# [PROBLEM STATEMENT]
This exercise asks for the entries to be repeated exactly, without their images.

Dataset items
§

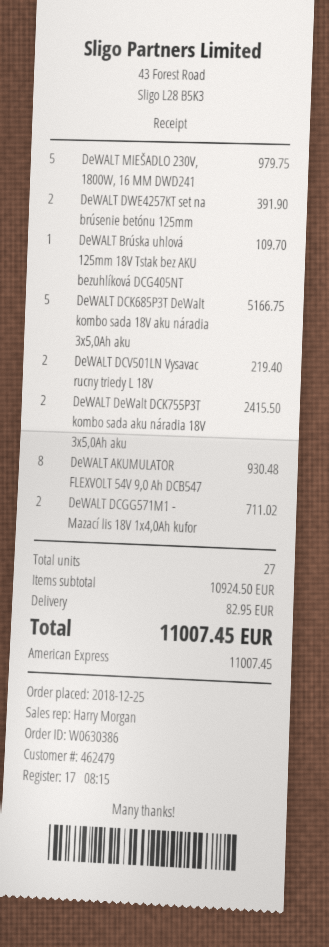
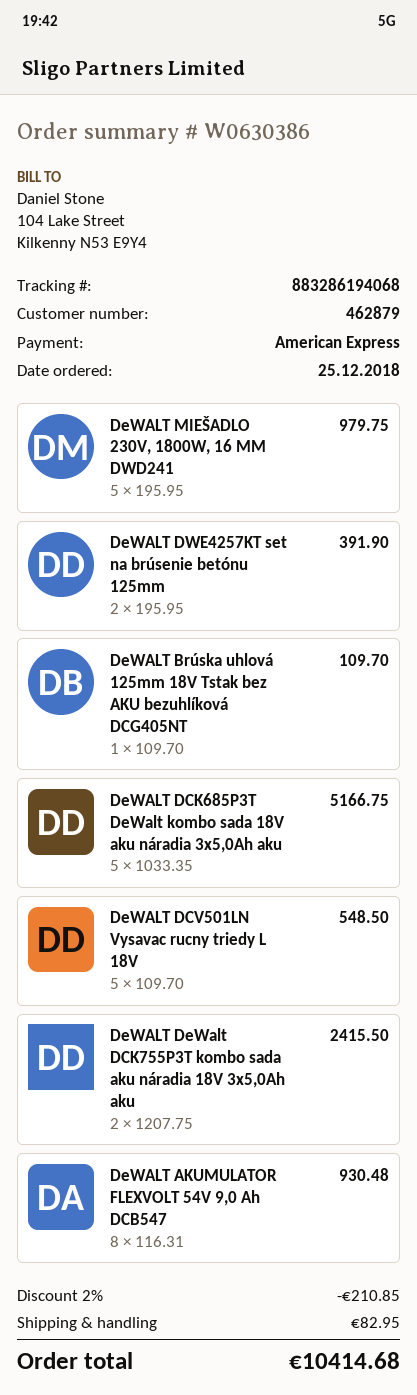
customer number: 462479 -> 462879
DeWALT DCV501LN Vysavac rucny triedy L 18V: 2 for 219.40 -> 5 for 548.50
DeWALT DCGG571M1 - Mazací lis 18V 1x4,0Ah kufor: 2 for 711.02 -> none
discount: none -> 2% = 210.85
total: 11007.45 -> 10414.68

§

# [WORKED SOLUTION]
customer number: 462479 -> 462879
DeWALT DCV501LN Vysavac rucny triedy L 18V: 2 for 219.40 -> 5 for 548.50
DeWALT DCGG571M1 - Mazací lis 18V 1x4,0Ah kufor: 2 for 711.02 -> none
discount: none -> 2% = 210.85
total: 11007.45 -> 10414.68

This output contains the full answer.